Columbus McKinnon Corporation reported unaudited consolidated earnings results for the third quarter and nine months ended December 31, 2012. For the quarter, the company reported net sales were $153.225 million against $142.750 million a year ago. For the quarter, the company reported revenue was up 7.3%, but was negatively affected by foreign currency translation and a divestiture that impacted the quarter. Otherwise, it was up, if remove those 2, 10.6%. The U.S. revenue continues to grow nicely, up 5.4% or up 10.9% excluding that divestiture that occurred in the second quarter of this fiscal year. Sales outside of the United States were up 9.7% or 12.9% excluding the effects of foreign currency translation. Operating income increased by 18.2% to $14.2 million or 9.3% of sales compared to 8.4% of sales in the previous year. The improvement in operating income is being driven by the net pricing gains over materials inflation, as well as higher sales volume and mix more than offsetting SG&A increases previously discussed. Excluding the gain on the sale of a closed facility that happened in the prior year, operating income expanded 34.7%. Income per diluted share for the third quarter of fiscal 2013 was $0.49, reflecting a $0.05 increase from the prior year period where the company reported earnings of $0.44 per share. The effective tax rate in the quarter was 11.1% versus 16.4% in the prior year period due to the mix of earnings in the U.S. versus foreign affiliates and the fact that have a valuation allowance against deferred tax assets in the U.S. On a pro forma basis, using a 38% tax rate, earnings per share in the third quarter of fiscal 2013 were $0.34 per share versus $0.32 a share in the third quarter of fiscal 2012.

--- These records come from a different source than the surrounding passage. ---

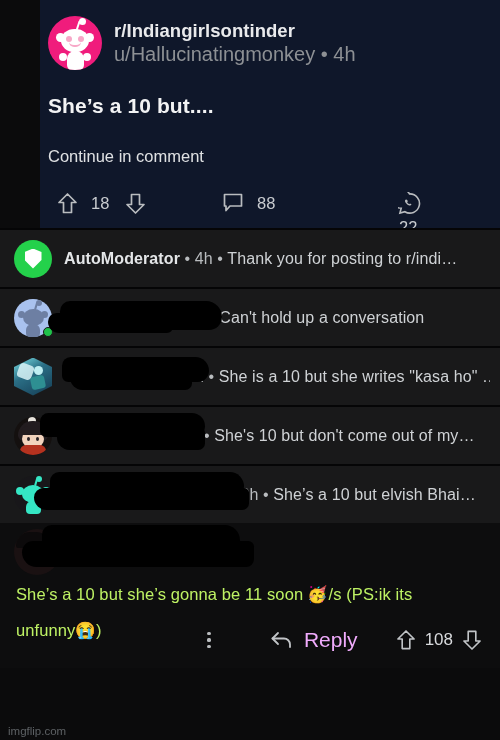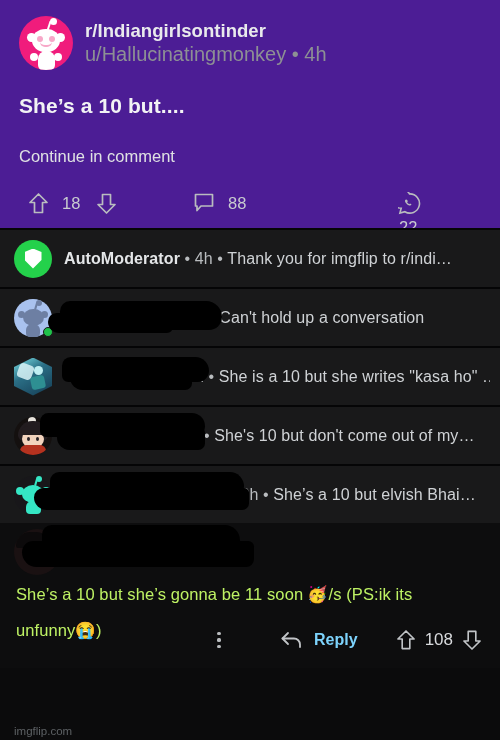--- a/index.html
+++ b/index.html
@@ -22,9 +22,10 @@
   
   .post {
     position: relative;
-    background: #4c1d95;
-    padding: 14px 16px 0 19px;
+    background: #0f172a;
+    padding: 14px 16px 0 8px;
     height: 228px;
+    margin-left: 40px;
   }
 
   .post-head {

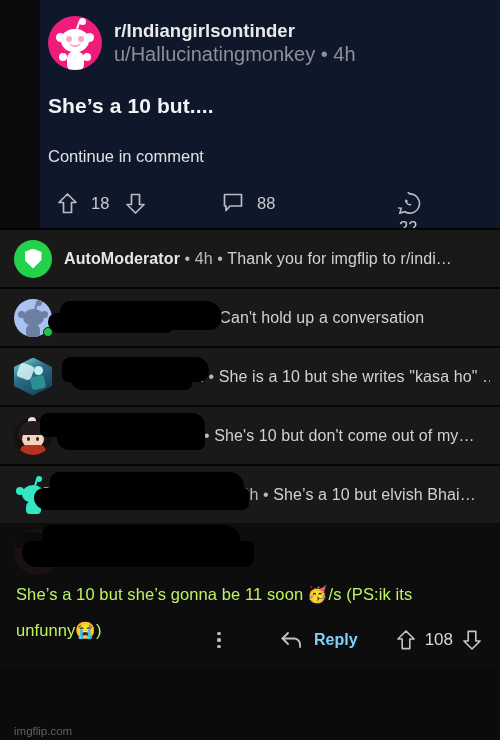--- a/index.html
+++ b/index.html
@@ -510,7 +510,7 @@
         <div class="shield"></div>
       </div>
       <div class="c-text">
-        <b>AutoModerator</b><span class="dim"> • 4h • </span><span>Thank you for imgflip to r/indi…</span>
+        <b>AutoModerator</b><span class="dim"> • 4h • </span><span>Thank you for posting to r/indi…</span>
       </div>
     </div>
 

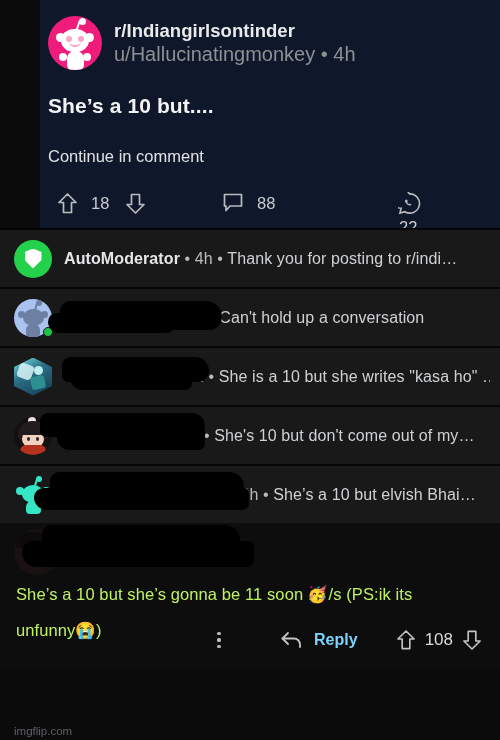--- a/index.html
+++ b/index.html
@@ -420,7 +420,7 @@
     background: #b9bcbf; display: block;
   }
   .reply-group { display: flex; align-items: center; gap: 10px; margin-right: 38px; }
-  .reply-label { font-size: 16px; font-weight: bold; color: #7dd3fc; }
+  .reply-label { font-size: 21px; font-weight: normal; color: #f0abfc; }
   .vote-group { display: flex; align-items: center; gap: 9px; }
   .vote-num { font-size: 17px; color: #d8dadd; }
 

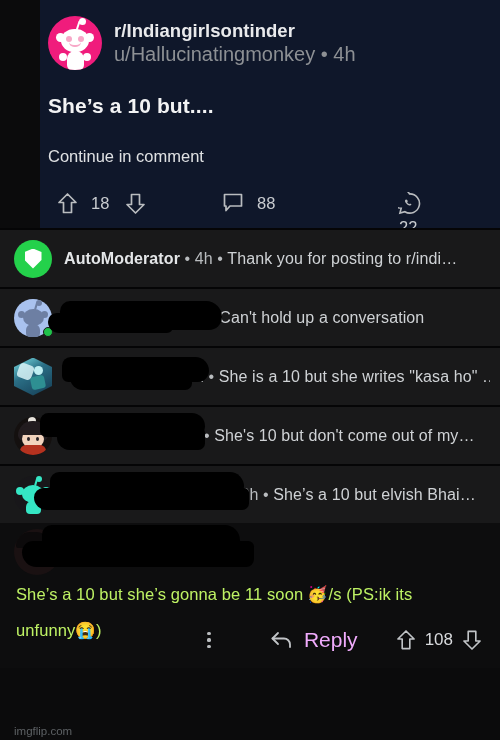--- a/index.html
+++ b/index.html
@@ -426,7 +426,7 @@
 
   .watermark {
     position: absolute;
-    left: 14px; bottom: 3px;
+    left: 8px; bottom: 3px;
     color: #5d6164;
     font-size: 11.5px;
     z-index: 9;

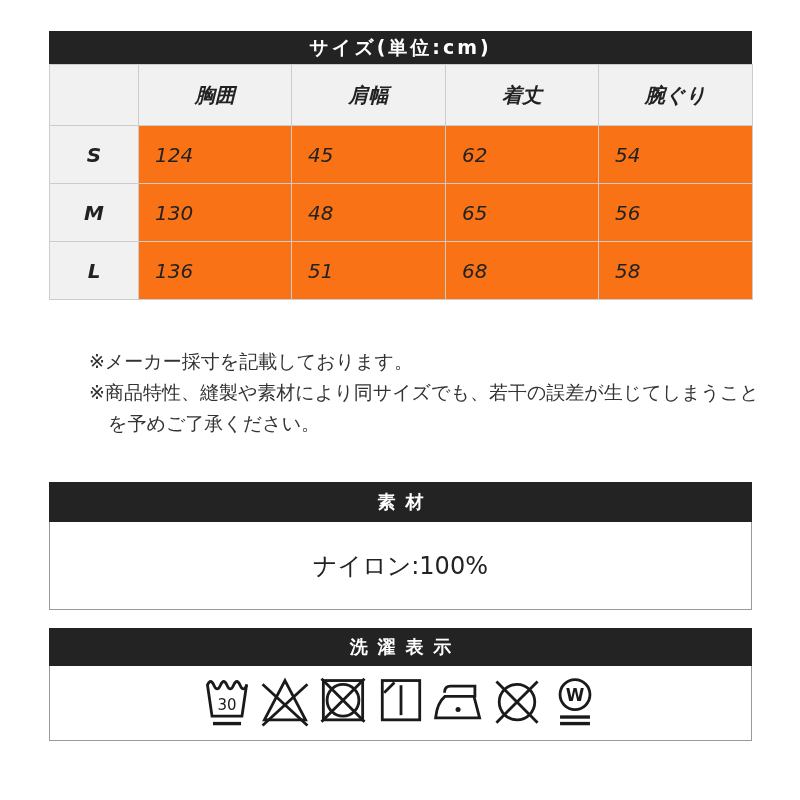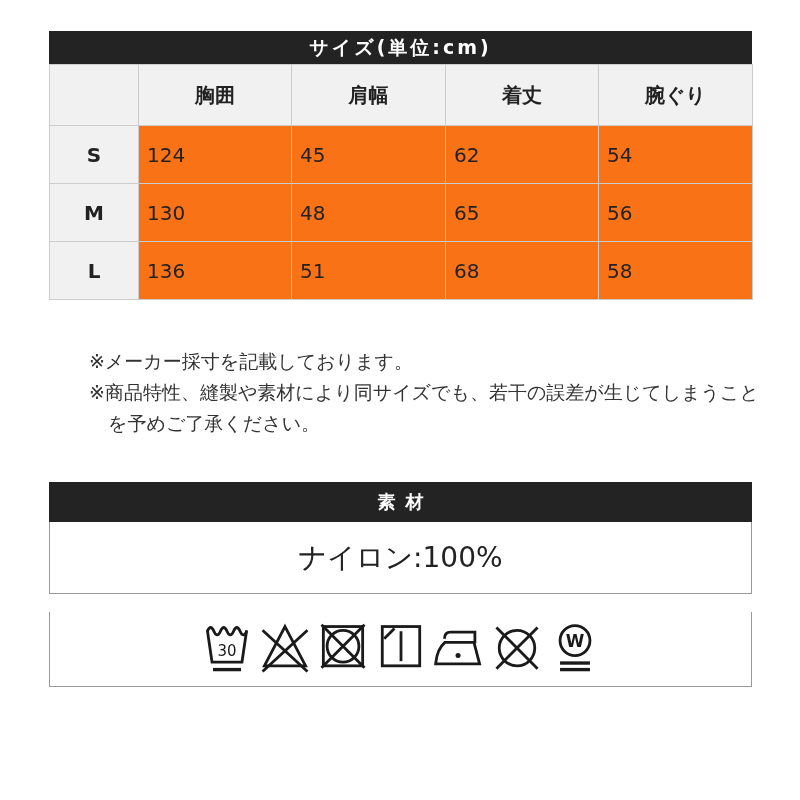--- a/index.html
+++ b/index.html
@@ -24,7 +24,7 @@
   }
   .size-table th,.size-table td{
     border:1px solid #cccccc;vertical-align:middle;
-    font-size:20px;color:#222222;padding:8px;
+    font-size:20px;color:#222222;padding:16px;font-style:italic;
   }
   .size-table thead tr{height:61px;}
   .size-table tbody tr{height:58px;}

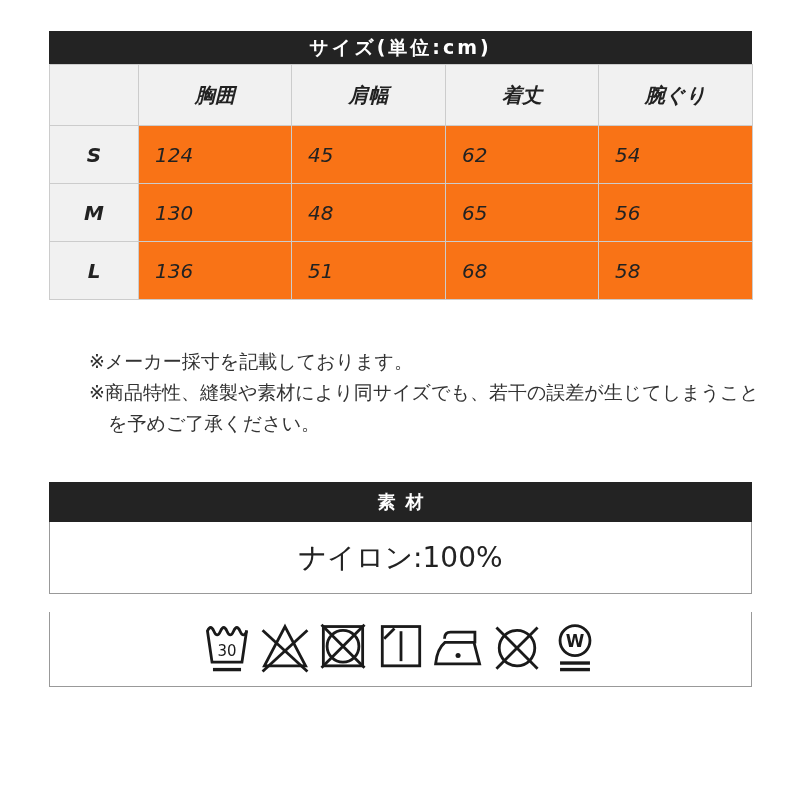--- a/index.html
+++ b/index.html
@@ -42,7 +42,7 @@
     box-sizing:border-box;border:1px solid #999999;border-top:none;background:#ffffff;
     display:flex;align-items:center;justify-content:center;
   }
-  .material .box-body{height:72px;font-size:28px;color:#222222;}
+  .material .box-body{height:88px;font-size:24px;color:#222222;}
   .laundry{margin-top:18px;}
   .laundry .box-body{height:75px;gap:4px;}
   .care-icon{display:block;}

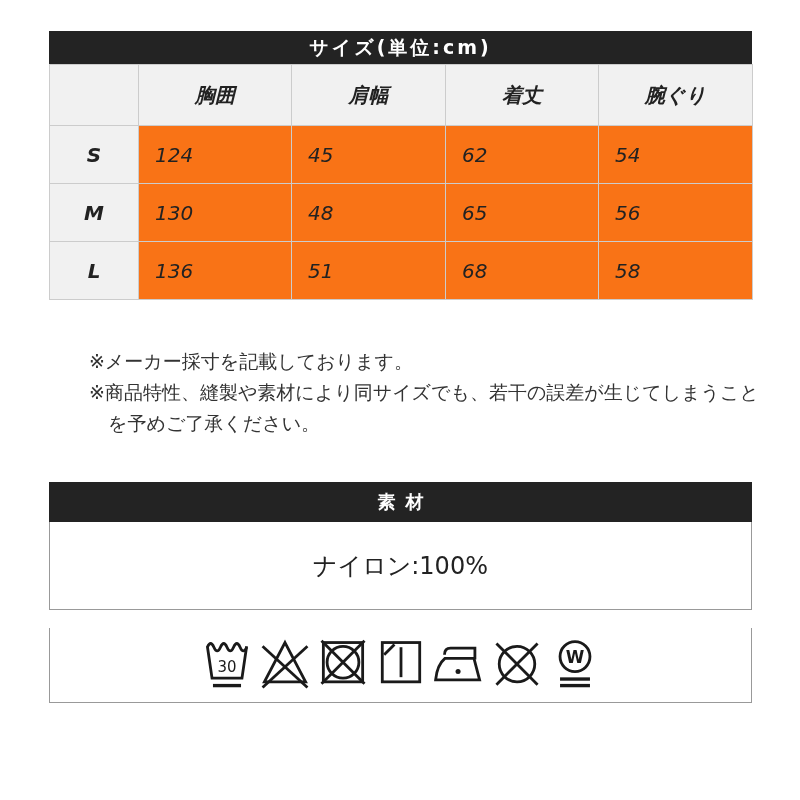--- a/index.html
+++ b/index.html
@@ -116,6 +116,7 @@
   </div>
 
   <div class="info-box laundry">
+    <div class="black-bar box-title-bar">洗濯表示</div>
     <div class="box-body">
 
       <svg class="care-icon" width="54" height="58" viewBox="0 0 56 62">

Income before income tax expense was $10.772 million against $10.181 million a year ago. Income from continuing operations was $9.579 million or $0.49 per diluted share against $8.515 million or $0.44 per diluted share a year ago. Net income was $9.579 million against $8.515 million a year ago.

For the nine months, the company reported net sales were $452.710 million against $432.373 million a year ago. Income from operations was $39.890 million against $31.527 million a year ago. Income before income tax expense was $30.771 million against $23.459 million a year ago. Income from continuing operations was $26.267 million or $1.34 per diluted share against $17.561 million or $0.90 per diluted share a year ago. Net income was $26.267 million against $17.970 million a year ago. For the year-to-date, revenue was up 4.7%, largely driven by volume and price increases offset by $16.3 million of unfavorable foreign currency translation. Excluding the impact of foreign currency translation, revenue was up 8.5%. generated $19.1 million of operating free cash flow in the 9 months ended December 31, 2012. Capital expenditures were $7.1 million versus $10.5 million in the previous year. Net debt was $40.4 million, and total gross debt was $152.3 million. Net debt to net total capitalization was 17.6%. Earnings per share are $1.34 versus $0.92 in the previous year. Operating income is up 26.5% as a result of the additional gross margin. Net cash provided by operating activities was $26.287 million against $13.463 million a year ago.

For the fiscal 2013, the company expects capital expenditures for to be in the $12 million to $15 million range. The effective tax rate for fiscal 2013 is expected to be between 13% and 17% based on a geographic mix of earnings that anticipate.